Solid State NMR Structure/Function Studies of Amelogenin

釉原蛋白的固态核磁共振结构/功能研究

• 批准号: 6926515
• 负责人: Wendy J Shaw
• 金额: $ 37.07万
• 依托单位: BATTELLE PACIFIC NORTHWEST LABORATORIES
• 依托单位国家: 美国
• 财政年份: 2005
• 资助国家: 美国
• 起止时间: 2005-05-01 至 2009-04-30
• 项目状态: 已结题
• 来源: https://reporter.nih.gov/project-details/6926515
• 关键词: amelogenin; calcium phosphate; chemical kinetics; crystallization; dental development; molecular assembly /self assembly; nuclear magnetic resonance spectroscopy; protein binding; protein structure function; site directed mutagenesis; structural biology

DESCRIPTION: The overall goal of this research is to elucidate the structure-function relationships of the biomineralization proteins driving the formation of enamel.
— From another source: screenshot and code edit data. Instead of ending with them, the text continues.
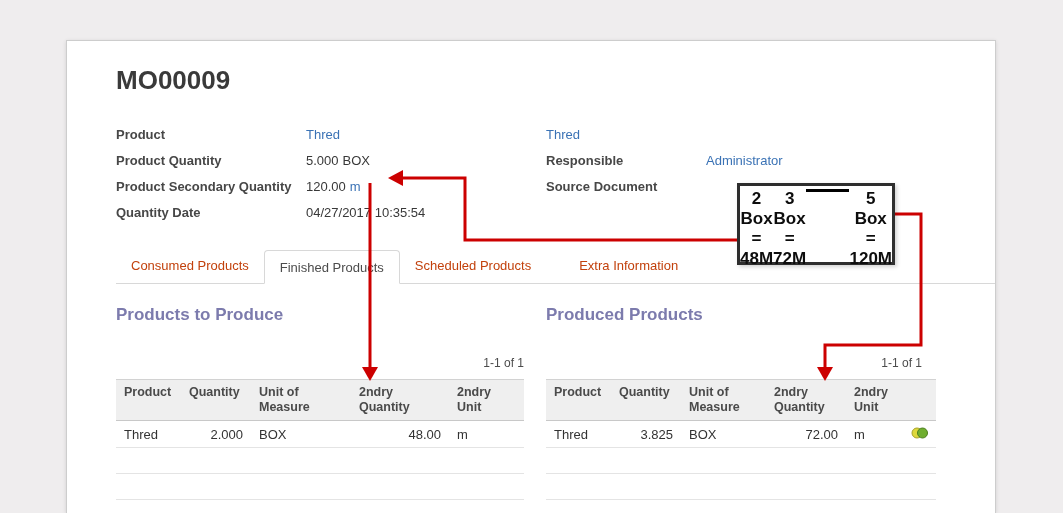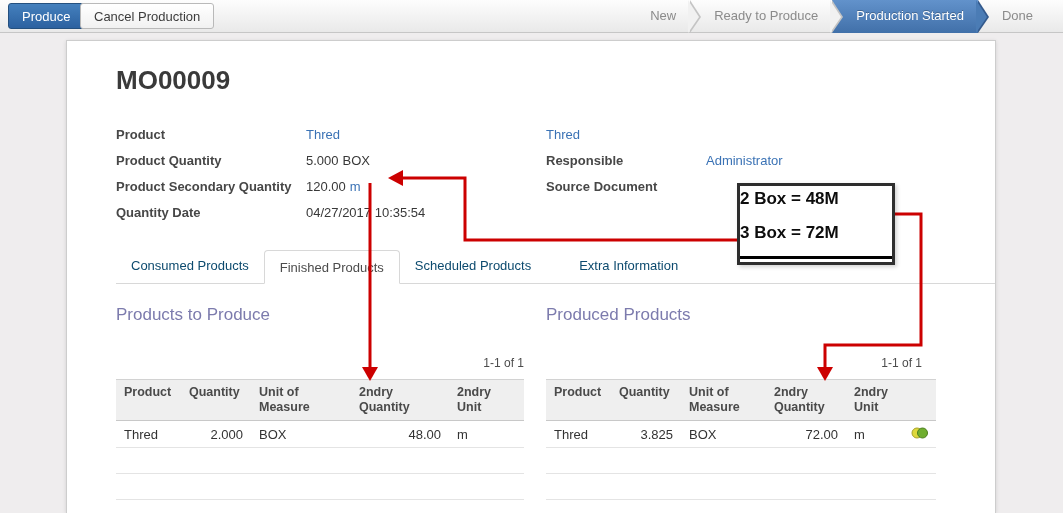"Produce" div.topbar { html: <div> <button>Produce</button> <button>Cancel Production</button> <div> <div>New</div> <div>Ready to Produce</div> <div>Production Started</div> <div>Done</div> </div> </div> -> none }
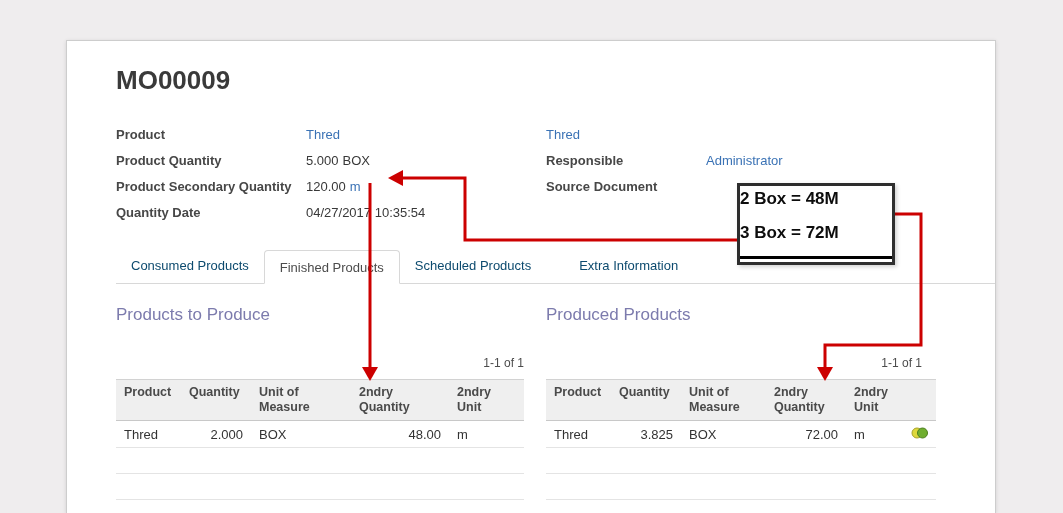"2 Box = 48M" .anno-box { flex-direction: column -> row; text-align: left -> center }
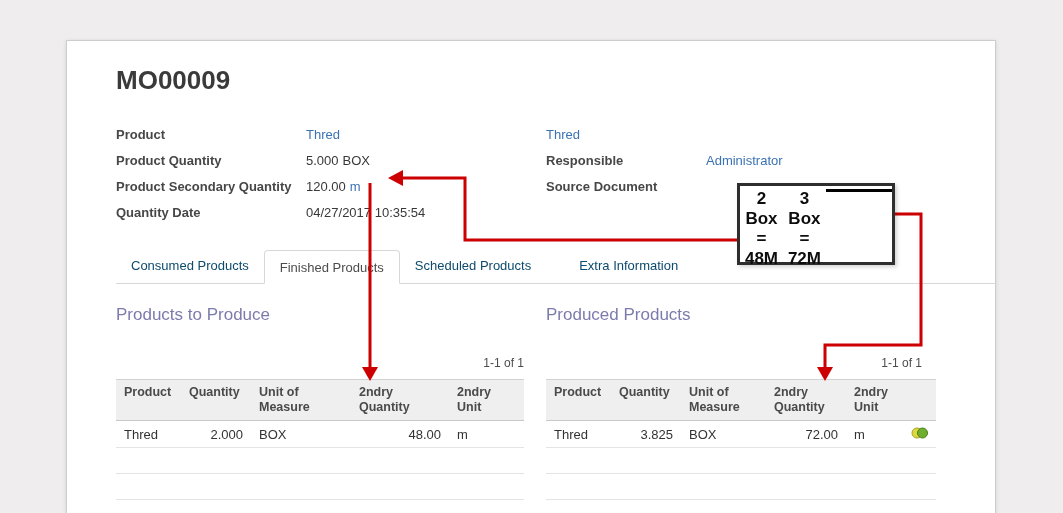"5 Box = 120M" div { html: none -> <div>5 Box = 120M</div> }
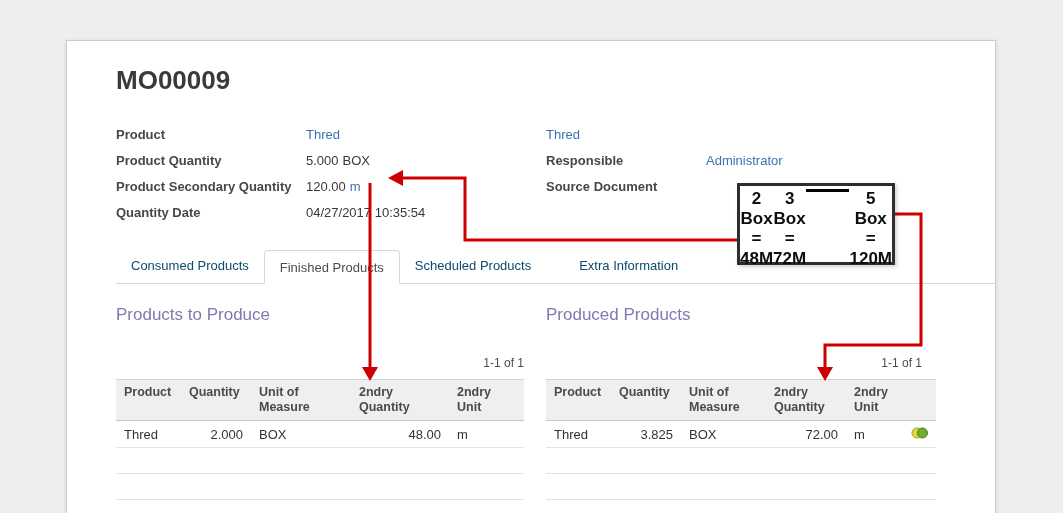"Consumed Products" .tab { color: #0c4a6e -> #c2410c }
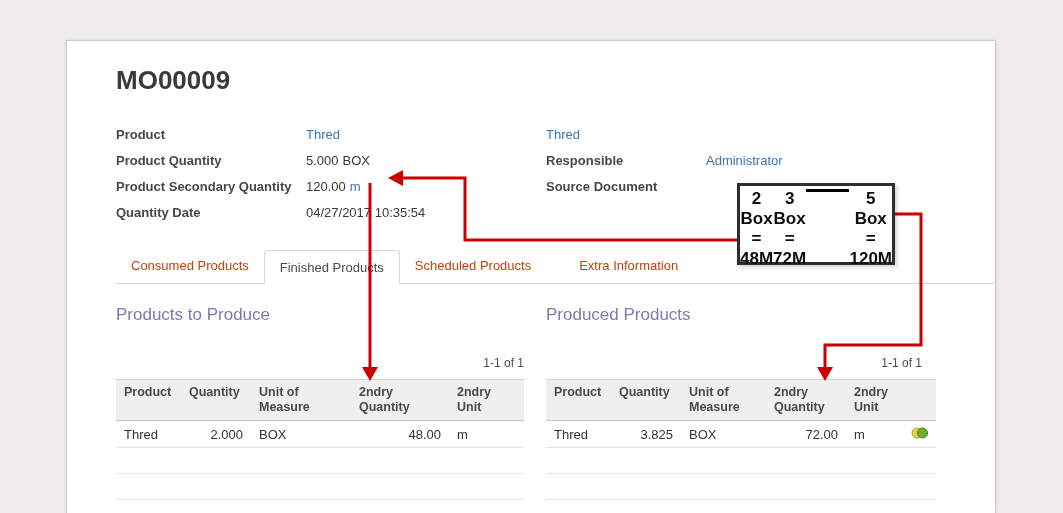"Products to Produce" .section-title { font-weight: normal -> bold }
Enamel is the most highly ordered biomineralization crystal and is uniquely designed to handle abrasions and mechanical stress. As with many biomineralization processes, though, very little is understood about the mechanisms controlling enamel nucleation and growth, although the presence of proteins has been deemed critical. Enamelins, tuftelins, ameloblastins and amelogenins are all present during enamel formation and all have been suggested as candidates for crystal nucleation. Amelogenin consists of 90% of the protein present during enamel growth, is necessary for proper enamel formation and is likely a major contributor in the development of the calcium phosphate crystal. In addition to a possible nucleation role, amelogenin forms unique self assembled nanospheres which are thought to be tied to the elongated growth of enamel crystals during development. Structure-function relationships will be elucidated primarily using solid state NMR (SSNMR), Quartz Crystal Microbalance (QCM) and constant composition kinetics (CCK) to study the immobilized protein under the wide variety of conditions found in developing enamel. SSNMR will be used to accurately determine the secondary structure, dynamics and amino acids important in binding the protein or protein self assembly to calcium phosphates. QCM will be used to investigate nucleation rates and protein binding kinetics. The surface specific interactions will be probed with CCK to determine crystal growth inhibition and change in crystal growth mechanism. Site directed mutations, shown to cause defects in enamel will also be studied, to further aid in understanding of the developing enamel interface. Correlating the SSNMR results with kinetic measurements will provide a great deal of insight into the importance of the secondary and quaternary structure of amelogenin in formation of the enamel matrix. These studies will yield an in depth understanding of the molecular level processes involved in the formation of teeth, and more generally will provide basic insight into protein/crystal interactions.

产品说明：本研究的总体目标是阐明驱动牙釉质形成的生物矿化蛋白的结构与功能关系。牙釉质是最高度有序的生物矿化晶体，并且被独特地设计为处理磨损和机械应力。与许多生物矿化过程一样，尽管蛋白质的存在被认为是至关重要的，但人们对控制釉质成核和生长的机制知之甚少。釉质蛋白、tuftelins、成釉蛋白和釉原蛋白都存在于釉质形成过程中，并且都被认为是晶体成核的候选物。釉原蛋白由釉质生长过程中存在的90%的蛋白质组成，是适当的釉质形成所必需的，并且可能是磷酸钙晶体发育的主要贡献者。除了可能的成核作用之外，釉原蛋白形成独特的自组装纳米球，其被认为与发育期间釉质晶体的伸长生长有关。结构-功能关系将主要使用固态NMR（SSNMR），石英晶体微天平（QCM）和恒定组成动力学（CCK）来阐明，以研究在发育釉质中发现的各种条件下的固定化蛋白质。SSNMR将用于准确确定二级结构，动力学和氨基酸结合蛋白质或蛋白质自组装磷酸钙的重要性。QCM将用于研究成核速率和蛋白结合动力学。将用CCK探测表面特异性相互作用，以确定晶体生长抑制和晶体生长机制的变化。还将研究导致牙釉质缺陷的定点突变，以进一步帮助了解发育中的牙釉质界面。将SSNMR结果与动力学测量相关联，将为了解釉原蛋白的二级和四级结构在釉质基质形成中的重要性提供大量的见解。这些研究将深入了解牙齿形成中涉及的分子水平过程，更一般地说，将提供对蛋白质/晶体相互作用的基本见解。